■ **WHAT IS NEEDED**:
Examine each line in the records below for the word "PLoS". Report how many lines contain it, and nothing else.

[Data records]
━━━

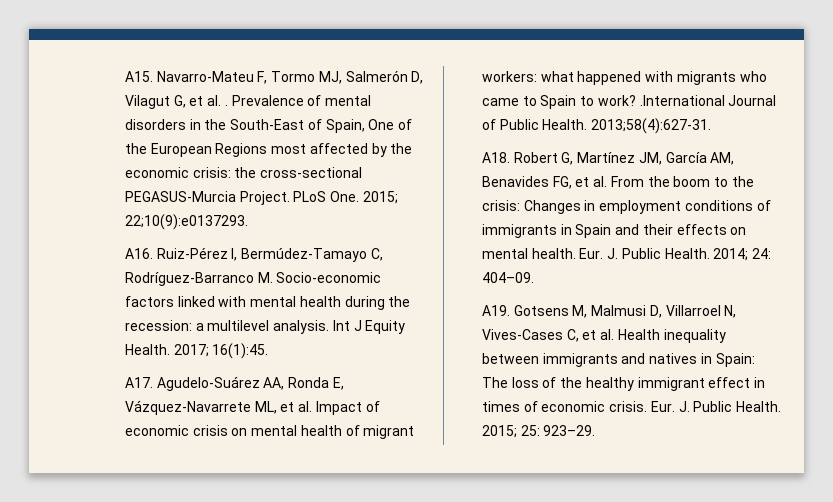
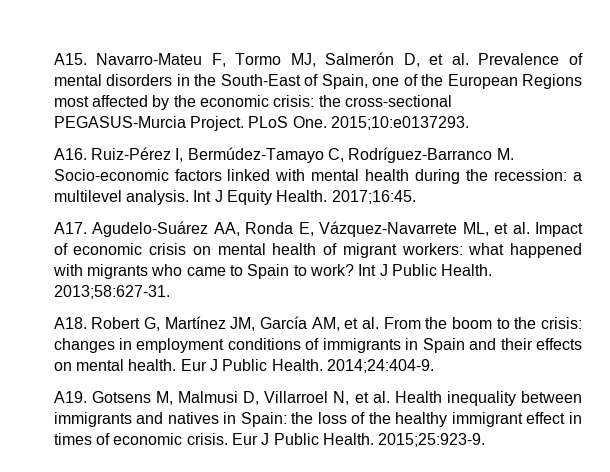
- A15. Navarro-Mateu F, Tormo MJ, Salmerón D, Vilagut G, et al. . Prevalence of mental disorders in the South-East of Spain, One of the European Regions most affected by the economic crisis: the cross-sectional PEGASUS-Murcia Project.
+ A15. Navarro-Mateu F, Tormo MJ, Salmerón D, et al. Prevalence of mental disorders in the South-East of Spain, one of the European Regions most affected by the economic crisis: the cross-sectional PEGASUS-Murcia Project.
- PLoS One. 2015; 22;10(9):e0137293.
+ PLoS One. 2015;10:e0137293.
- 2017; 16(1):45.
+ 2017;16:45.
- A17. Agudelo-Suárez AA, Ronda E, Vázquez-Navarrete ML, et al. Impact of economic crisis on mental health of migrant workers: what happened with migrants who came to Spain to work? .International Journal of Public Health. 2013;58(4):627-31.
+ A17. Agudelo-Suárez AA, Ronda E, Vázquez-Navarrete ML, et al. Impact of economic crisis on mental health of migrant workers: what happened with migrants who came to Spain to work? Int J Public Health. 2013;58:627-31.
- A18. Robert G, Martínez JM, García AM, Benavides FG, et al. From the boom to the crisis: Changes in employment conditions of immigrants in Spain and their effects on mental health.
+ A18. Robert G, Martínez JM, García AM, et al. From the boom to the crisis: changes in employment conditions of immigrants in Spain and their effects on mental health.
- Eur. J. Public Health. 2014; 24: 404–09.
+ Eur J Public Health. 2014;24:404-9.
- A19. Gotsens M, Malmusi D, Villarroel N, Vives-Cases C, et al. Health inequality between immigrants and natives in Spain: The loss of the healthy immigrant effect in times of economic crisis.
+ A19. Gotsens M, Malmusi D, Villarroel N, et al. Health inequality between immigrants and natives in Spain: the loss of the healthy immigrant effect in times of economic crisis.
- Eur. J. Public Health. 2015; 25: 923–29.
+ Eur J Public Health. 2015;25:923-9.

━━━

■ **SOLUTION TO THIS EXERCISE**:
2